10610: Bioinformatics and Computational Biology (Methods development to be 10203)

Webpage:

Allocation

Abstract

Proteins fold into 3D structures that determine their function and underlie cellular processes. Recent advances in structure prediction have enabled models with experimental-level accuracy, opening the door to incorporating structure directly into machine learning pipelines for protein engineering.
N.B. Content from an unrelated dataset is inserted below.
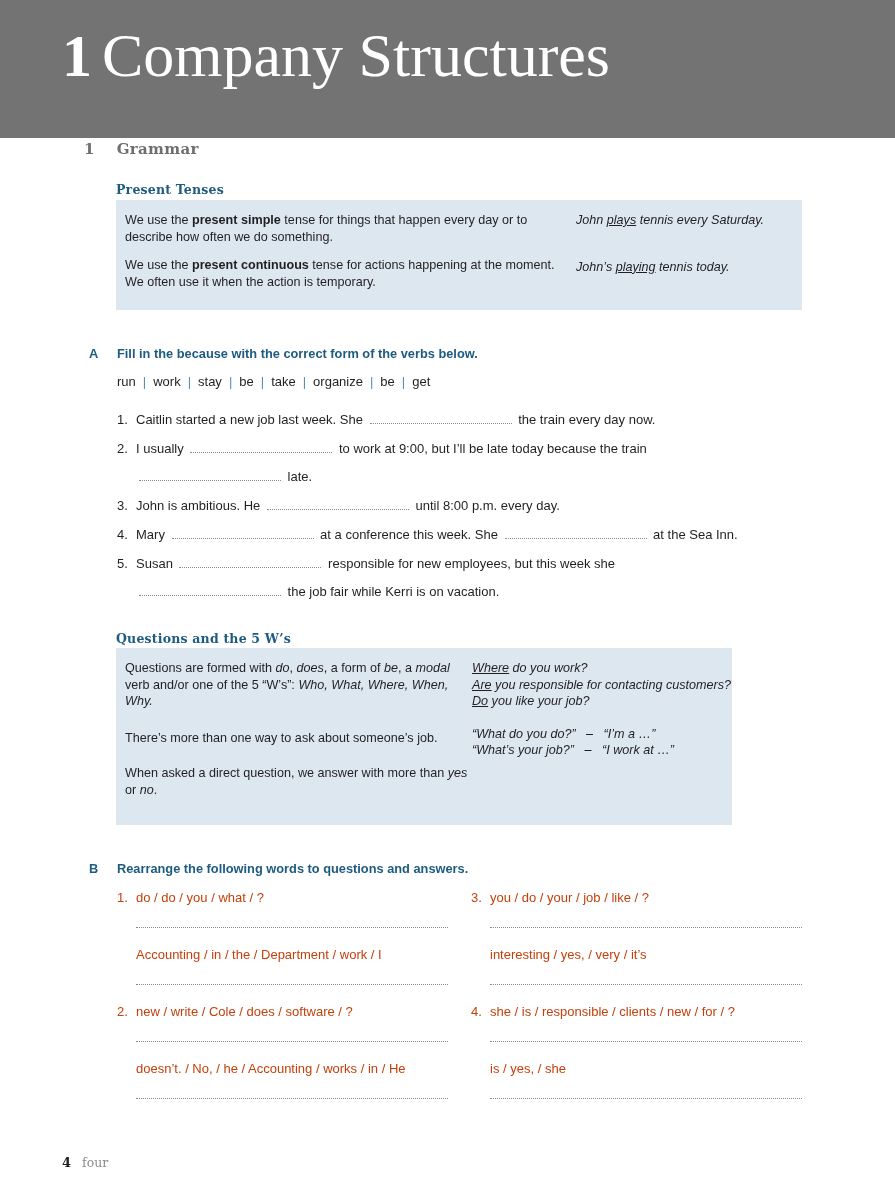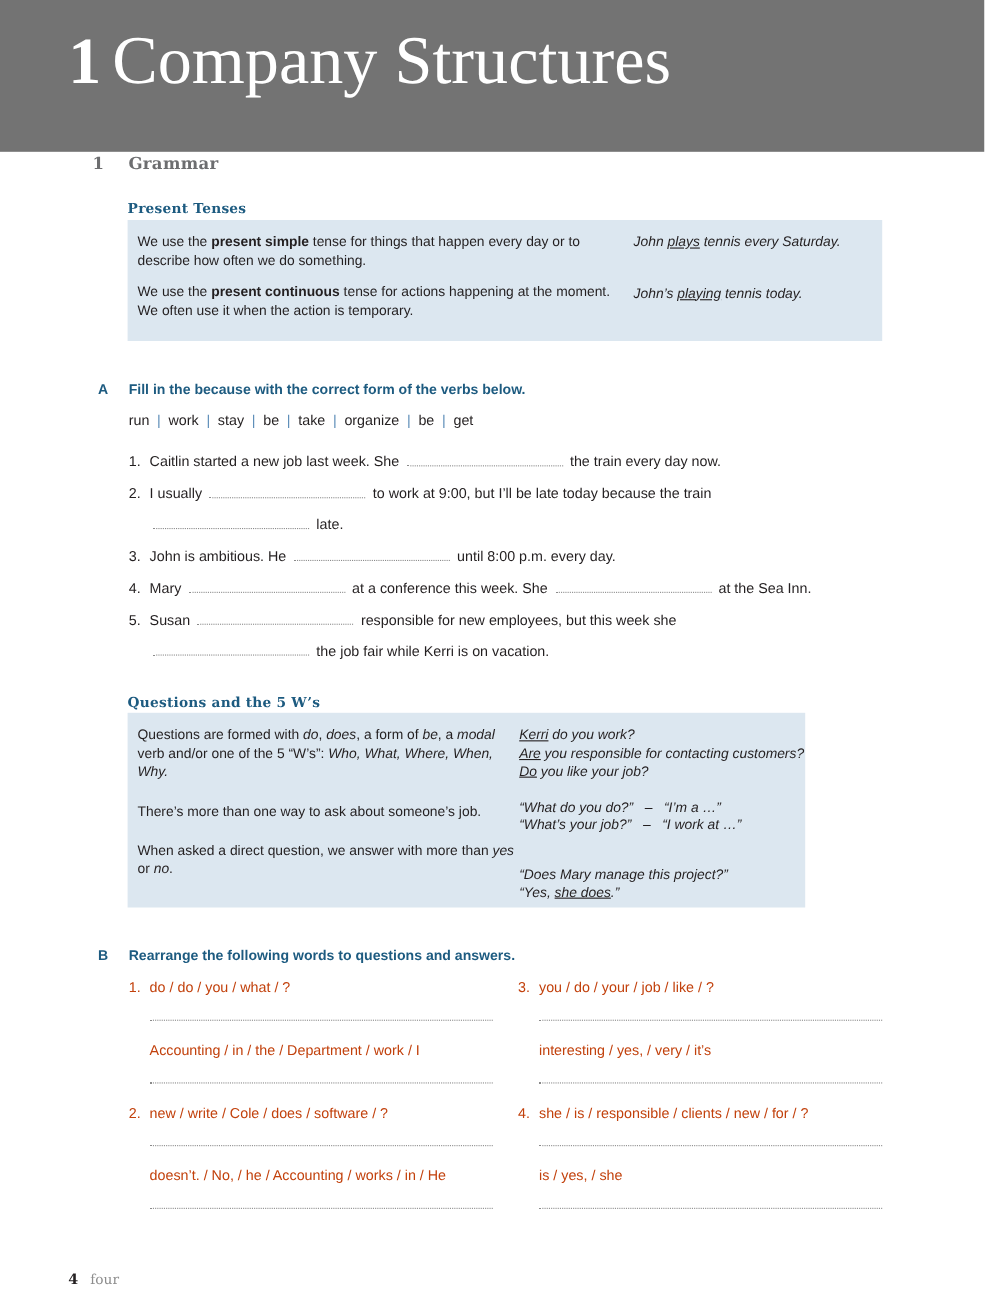"Kerri" u { text: Kerri -> Where }
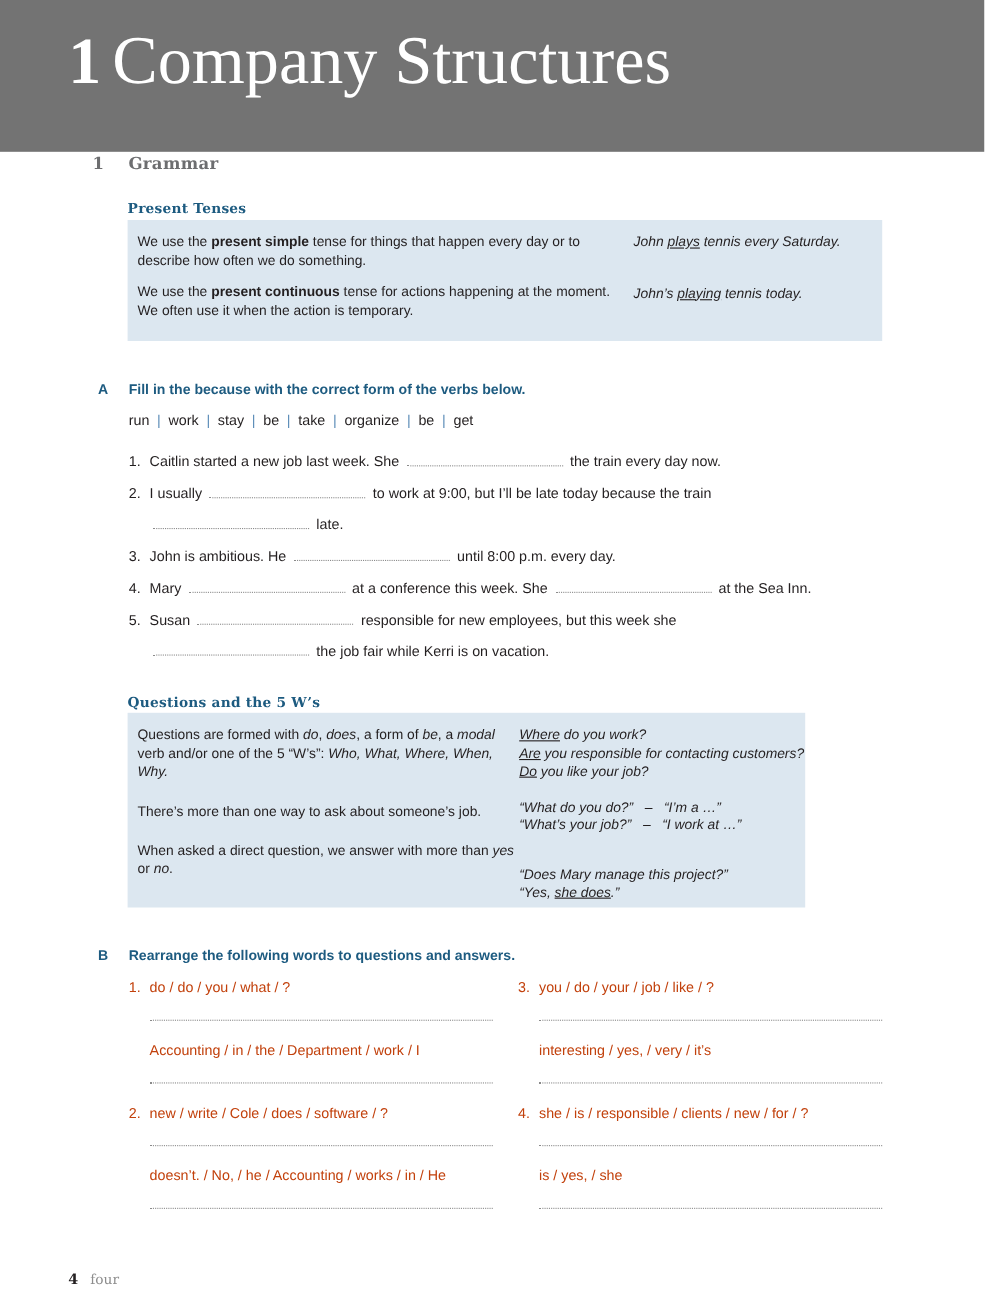"“Does Mary manage this project?”" p { html: <p>“Does Mary manage this project?”<br>“Yes, <u>she does</u>.”</p> -> none }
In this project, we will refine and extend our ML workflows to integrate structural features alongside sequence data to predict and engineer physicochemical properties such as thermal resistance and enzymatic activity. This shift marks a move from predictive modeling to generative design, requiring high-speed access to large protein datasets, embeddings, and model checkpoints. The work is part of a broader international effort to develop next-generation protein engineering tools with applications in biotechnology and medicine.